3. DEFORMATION DES PROPOS DE LA PERSONNE : faire dire à la personne ce qu’elle n’a pas dit, lui imputer des sentiments ou des intentions qu’elle n’a pas. Le but est de discréditer ses propos et de tenter de détourner l’attention.

4. DENIGRER ET INSULTER LA PERSONNE SUR LA BASE DE SES OPINIONS POLITIQUES : ce faisant, on cherche à empêcher le débat d’idées. A noter qu’il s’agit d’un délit pénal au titre de l’article 282 du code pénal qui interdit d’insulter ou de maltraiter quelqu’un sur la base de ses opinions politiques.

5. FAIRE PASSER POUR FOU/FOLLE : technique utilisée typiquement pour discréditer la parole de la personne et tenter de relativiser son importance.
Il y en a encore d’autres, une fois que l’on est averti de leur fonctionnement, il devient facile de les détecter, surtout avec leur charge de haine et d’intolérance. Ces attaques ne sont pas anecdotiques, elles relèvent souvent du délit criminel. En plus d’être dirigées pour nuire et même pour détruire les personnes visées, elles polluent et obscurcissent le débat démocratique en empêchant les citoyens de s’exprimer, de penser et de réfléchir librement.

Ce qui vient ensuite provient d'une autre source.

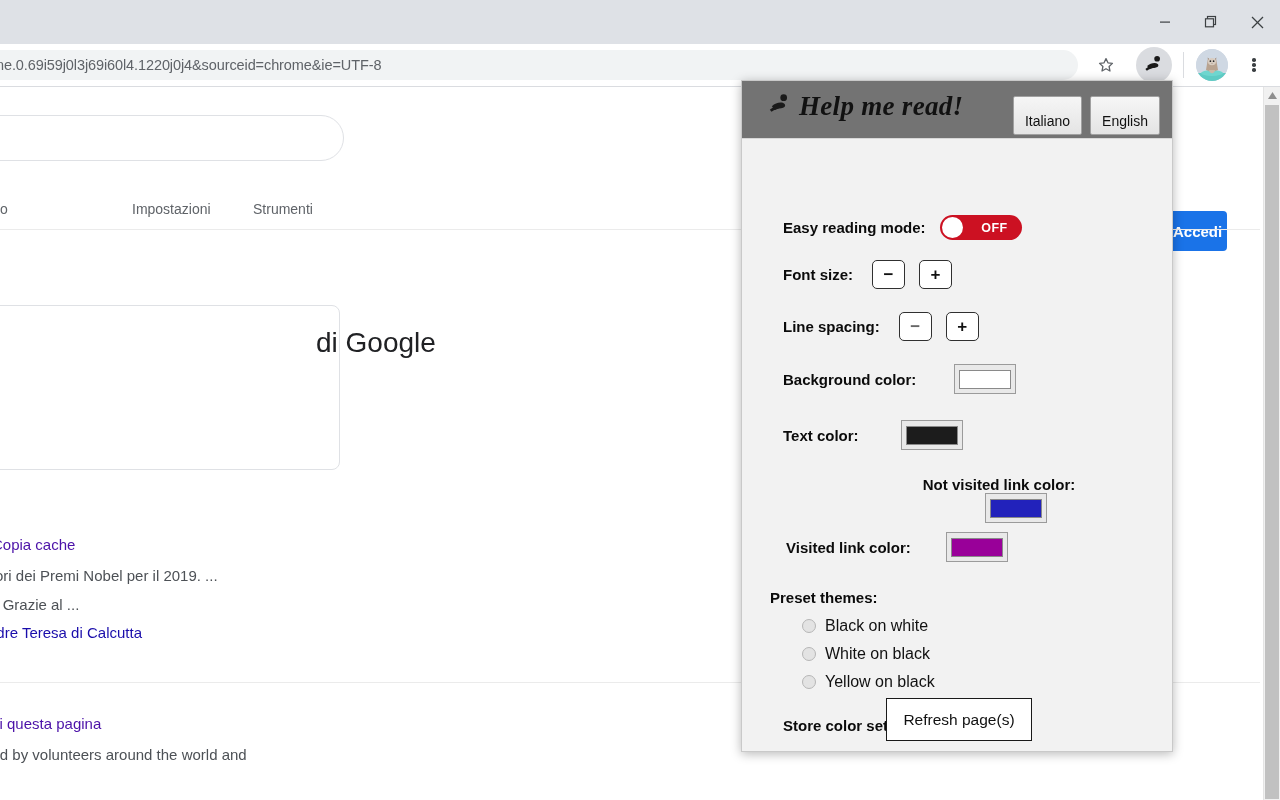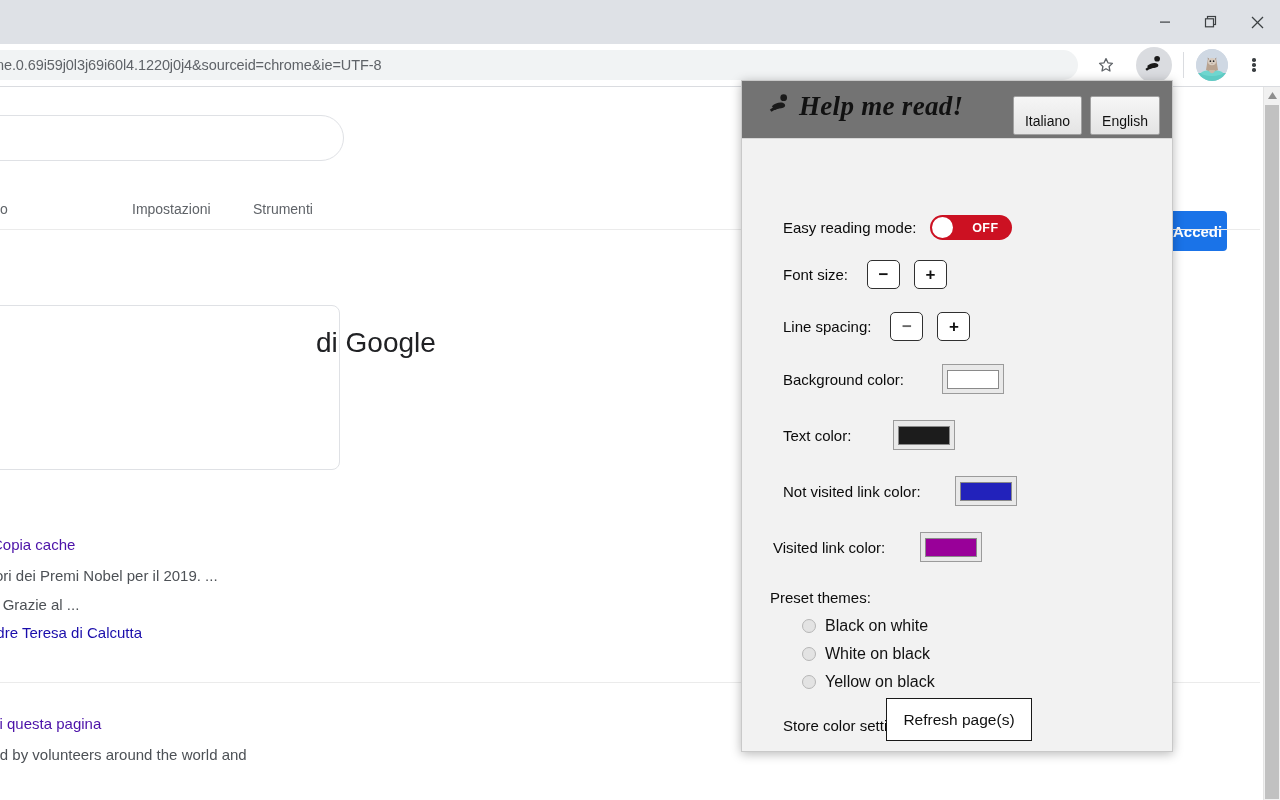--- a/index.html
+++ b/index.html
@@ -175,7 +175,7 @@
     display: flex; align-items: center;
   }
   .row-label {
-    font-size: 15px; font-weight: normal; color: #0b0b0b; white-space: nowrap;
+    font-size: 15px; font-weight: bold; color: #0b0b0b; white-space: nowrap;
   }
 
   

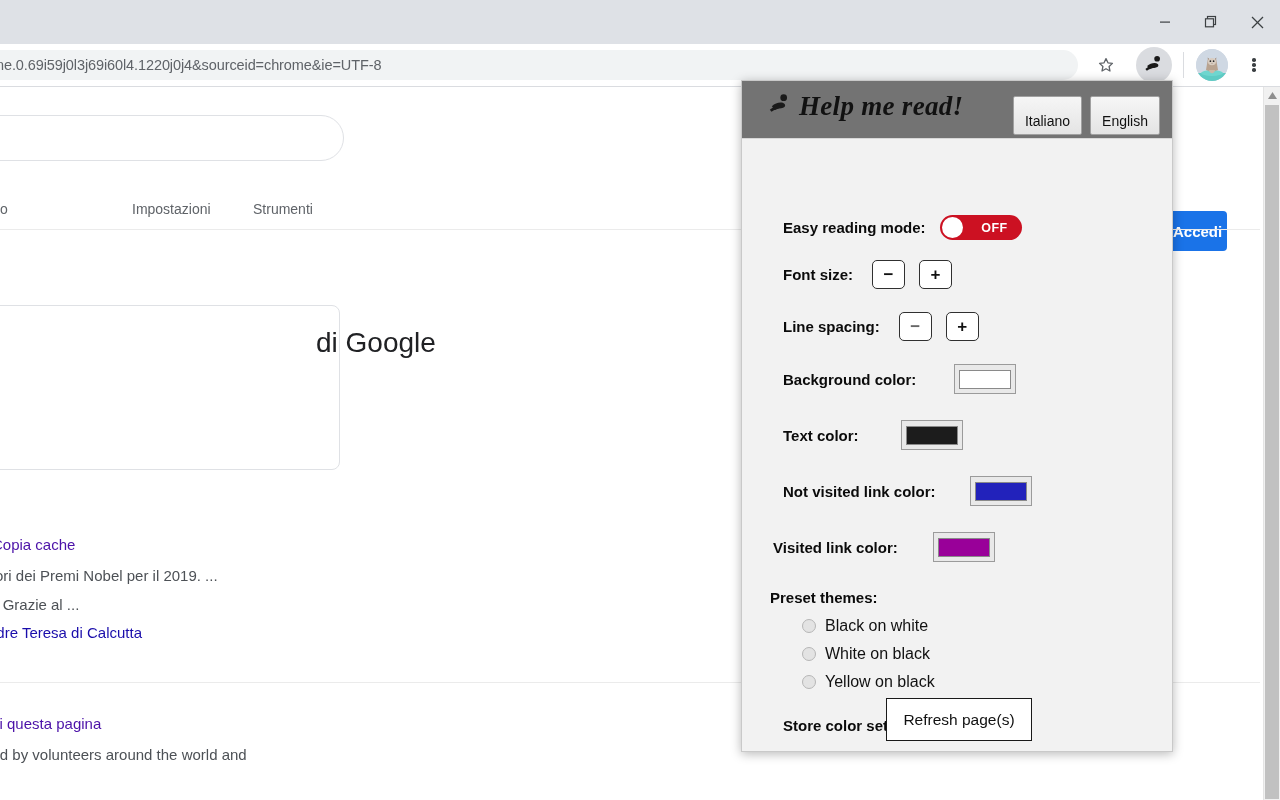--- a/index.html
+++ b/index.html
@@ -395,7 +395,7 @@
         </span>
       </div>
 
-      <div class="row" style="top:337px; padding-left:41px;">
+      <div class="row" style="top:337px; padding-left:41px;flex-direction:column;">
         <span class="row-label">Not visited link color:</span>
         <span class="swatch" style="margin-left:34px">
           <span class="chip" style="background: rgb(34, 34, 187);"></span>

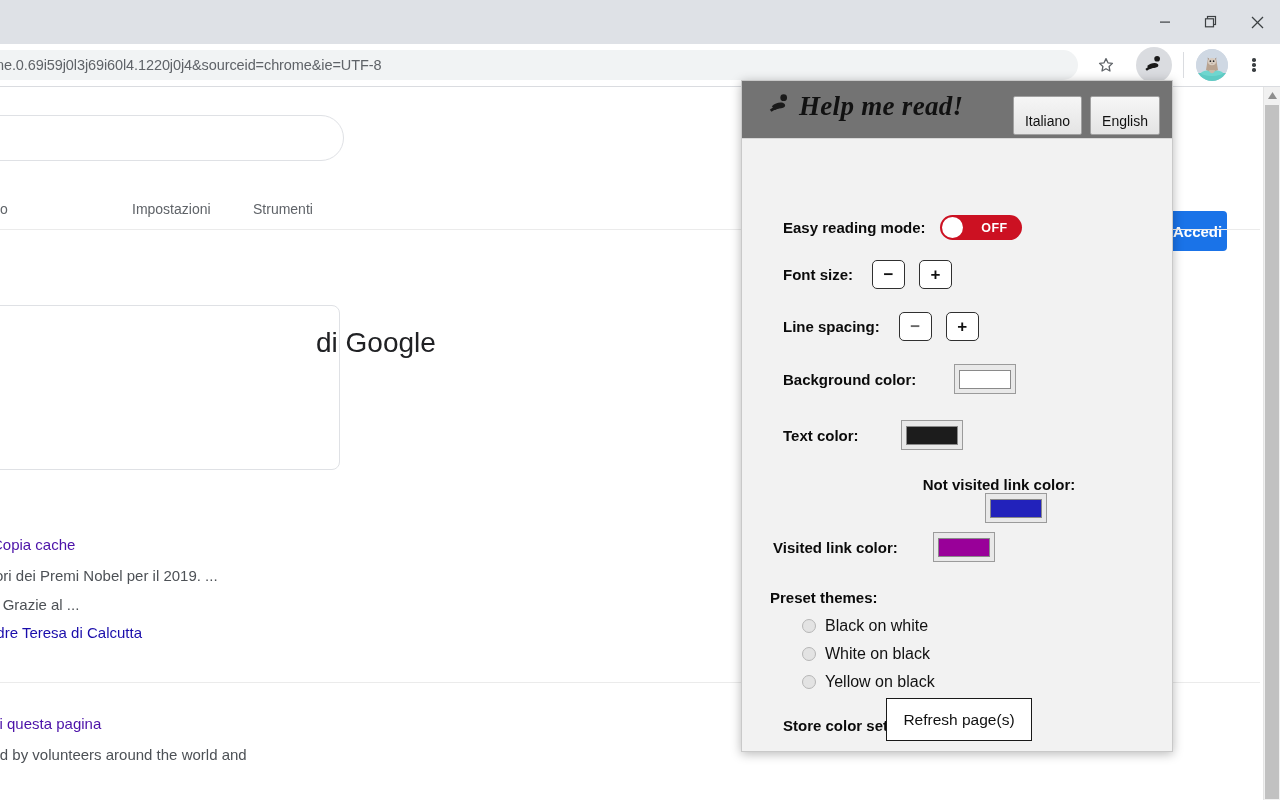--- a/index.html
+++ b/index.html
@@ -402,7 +402,7 @@
         </span>
       </div>
 
-      <div class="row" style="top:393px; padding-left:31px;">
+      <div class="row" style="top:393px; padding-left:44px;">
         <span class="row-label">Visited link color:</span>
         <span class="swatch" style="margin-left:35px">
           <span class="chip" style="background: rgb(153, 0, 153);"></span>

La ‘cancel culture’ vise ainsi à faire obstacle au débat d’idées et à la liberté d’expression qui sont au fondement de la démocratie participative. Elle est plus qu’une forme de censure, car en cherchant à rabaisser et dénigrer des cibles, elle cherche aussi à décourager l’expression d’autres personnes qui auront à leur tour peur de s’exprimer et de subir le même traitement. A cet égard les techniques de la ‘cancel culture’ que l’on trouve à l’œuvre à Maurice en ce moment relèvent d’une forme de terrorisme psychologique et entendent instaurer une véritable dictature de la pensée unique.